Normally when we talk about new all-time highs, it’s a good thing…but today, I’m sorry, but that’s not the case. As of yesterday, America’s national debt has exceeded $31 Trillion dollars for the first time in history. Also, as you know, the FED has been hiking up the interest rates to battle the inflation issue. This is a terrible combination and we’re about to see how sharp this double-edged sword really is…because now, it’s going to cost that much more to pay it all back. The Peterson Foundation estimates that the “higher rates could add an additional $1 trillion dollars to what the federal government spends on interest this decade.” Oh, and that’s on top of that 8 trillion we already racked up since 2020.  This is what I like to refer as a slippery slope and it really shouldn’t be a surprise to anyone that this is one of the MANY reasons why SO many people are bullish on Bitcoin. As the value and meaning of the U.S. dollar hangs in the balance, Bitcoin accumulation just hit a seven year high. As you see in this chart, these numbers line up with the same bottom signals we saw in 2015 AND in 2019. So, given the macro, I’m not gunna sit here and say the bottom is in, because it very well not might be…but my point is this: over the years, when politicians around the world are faced with massive financial decisions, greed seems to win every time. On the flipside, whales are buying bitcoin in droves and retail is catching on too. In the last year alone, the number of Bitcoin holders has grown by 4.5 million people. In 70 some years, when our grandkids read the history books, will they learn that THIS is the point in time when crypto began to completely replace the failed legacy system? I sure hope so! But until then, let’s enjoy the ride! Let’s pass it to our guy, Frankie Candles for a Market Watch!

Saylor Claps Back

Thanks Frank! Ya know, In life, it’s really important to pick your battles. For example, MicroStrategey’s executive chairman Michael Saylor, aka the popular billionaire investor who stepped down as CEO to focus on Bitcoin MORE…well, he’s not exactly the guy you want to call out. Saylor is like the sprained ankle of crypto, and Eric Wall, the CIO of Arcane Assets, thought it would be a good idea to troll Saylor on Twitter for not using Bitcoin’s Lightening network more than 3 times. What a frivolous thing to call someone out on…wow..oh, and if you don’t know, the lighting network is a basically second layer for Bitcoin that helps scale micropayments. Anyway, Saylor clapped back and said, yes, he has used the lightning network more than three times. Also, in classic Saylor fashion, he held a MEME contest on the matter, and the top three participants that get the most likes on their MEMEs will receive one million Satoshi’s from Saylor sent via the lightning network. Even though a million satoishi’s is only like 200 bucks, everyone got a kick out of it, and I really hope this one wins!  (Laugh clip for transition)

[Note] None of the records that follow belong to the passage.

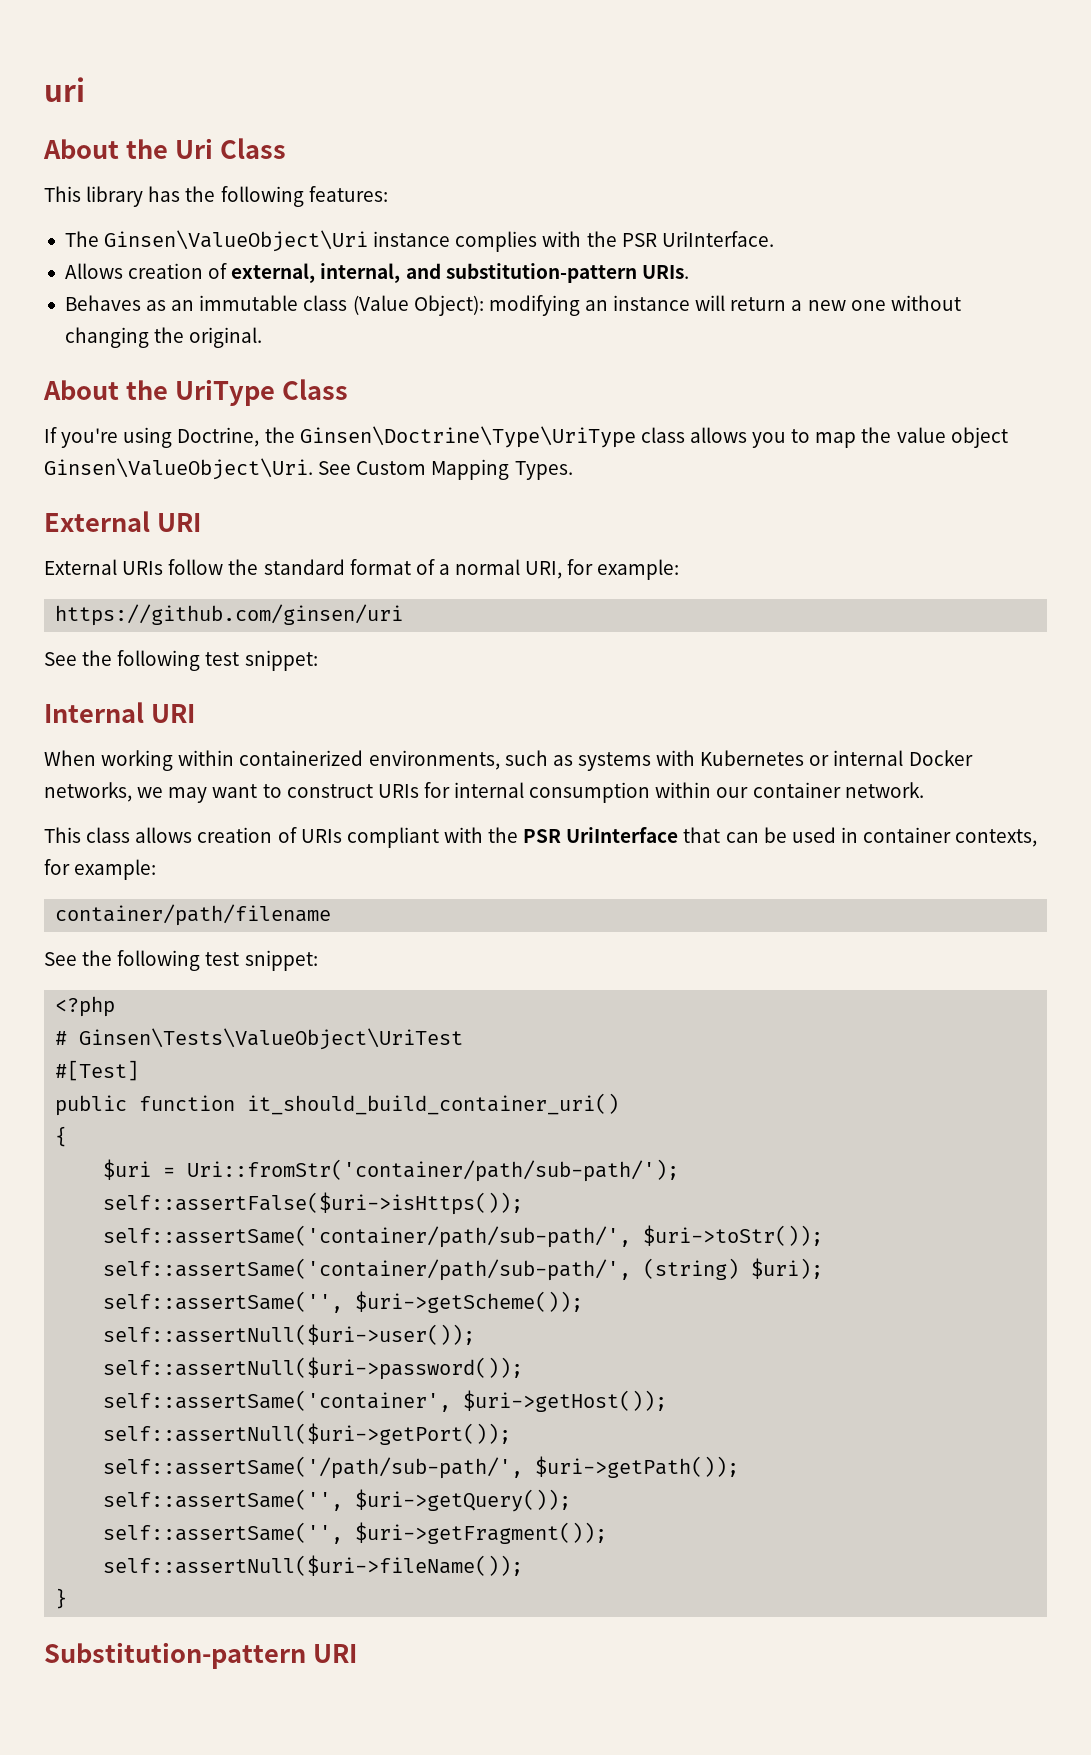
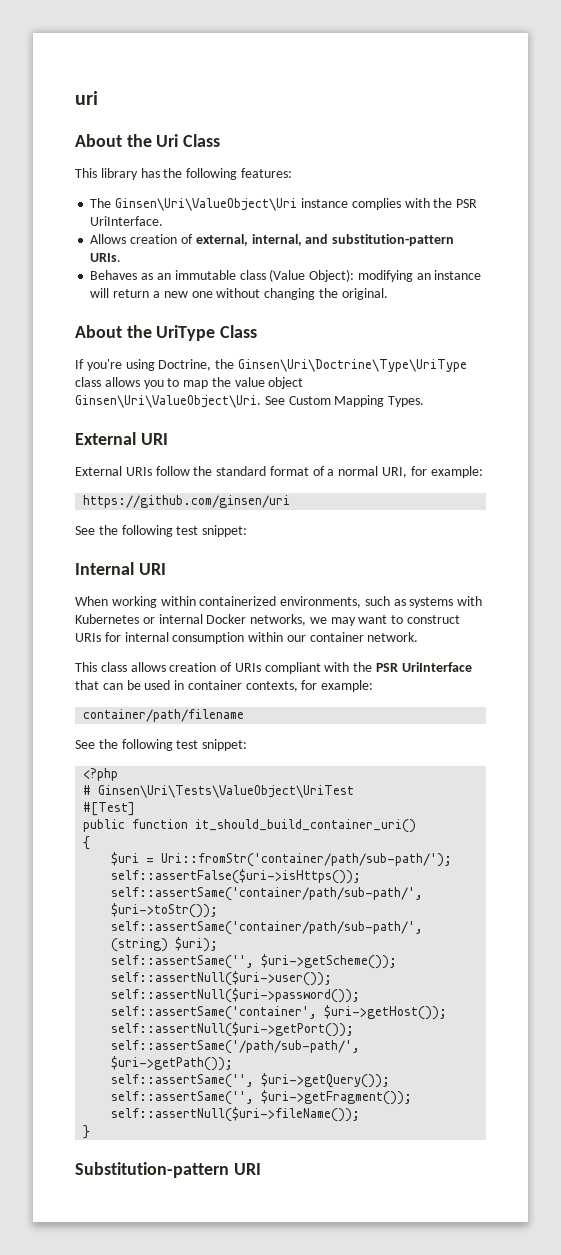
- The Ginsen\ValueObject\Uri instance complies with the PSR UriInterface.
+ The Ginsen\Uri\ValueObject\Uri instance complies with the PSR UriInterface.
- If you're using Doctrine, the Ginsen\Doctrine\Type\UriType class allows you to map the value object Ginsen\ValueObject\Uri.
+ If you're using Doctrine, the Ginsen\Uri\Doctrine\Type\UriType class allows you to map the value object Ginsen\Uri\ValueObject\Uri.
- # Ginsen\Tests\ValueObject\UriTest
+ # Ginsen\Uri\Tests\ValueObject\UriTest

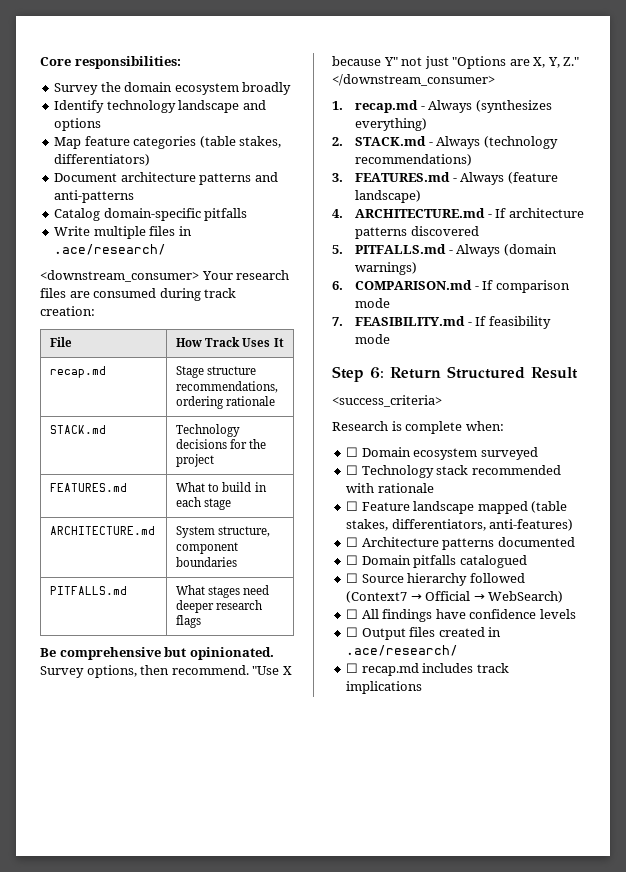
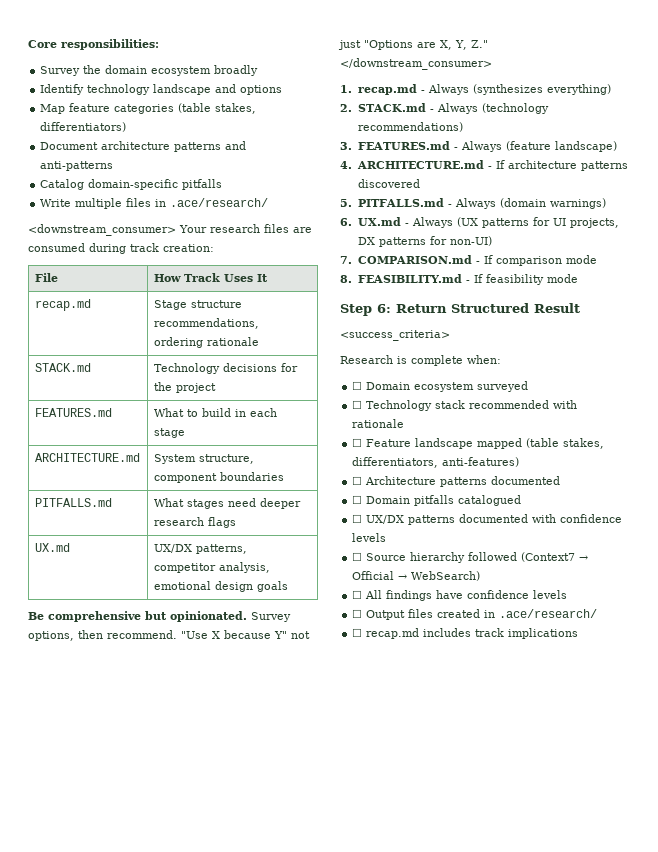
+ UX.md | UX/DX patterns, competitor analysis, emotional design goals
- 6. COMPARISON.md - If comparison mode
+ 6. UX.md - Always (UX patterns for UI projects, DX patterns for non-UI)
+ 7. COMPARISON.md - If comparison mode
- 7. FEASIBILITY.md - If feasibility mode
+ 8. FEASIBILITY.md - If feasibility mode
+ ☐ UX/DX patterns documented with confidence levels

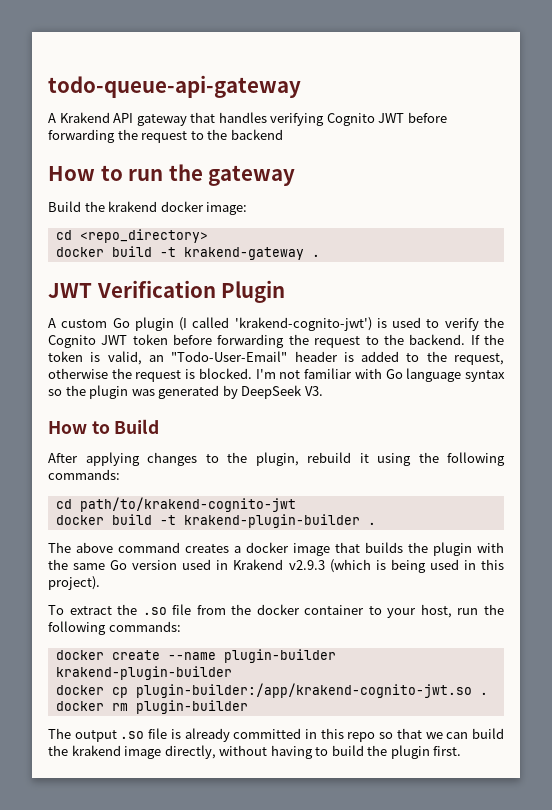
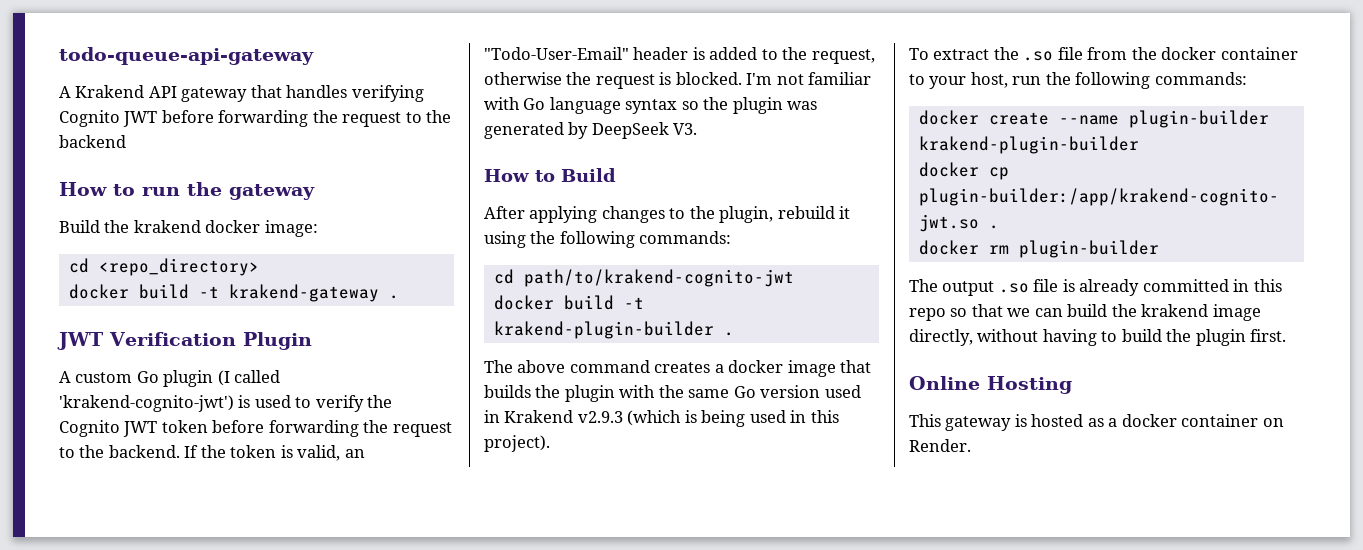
+ Online Hosting
+ This gateway is hosted as a docker container on Render.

Is Coinbase Getting into Derivatives?

Ya know, I think Coinbase is a great place for new users to get their feet wet, but once you’re in the game for long enough, you hit a wall because you can only do so much on their platform. Being able to buy and hold is all good and well, but if you only make money when the market goes up, you’re missing half the opportunity. You need to be able to go long AND short… and add leverage once you know what you’re doing. Lucky for us, it seems like Coinbase is making moves to get into the derivatives market! Earlier this year, Coinbase acquired Fair-X, which is a CFTC regulated derivatives exchange. More recently, they hired a former Goldman Sachs derivative executive, Usman Naeem. He is now their new global head of derivative sales and agency trading at their office in London. Fingers crossed that this becomes a part of a larger push to get derivative trading completely legitimized…and I hope they beat FTX to the punch! That’s all I got. Be blessed!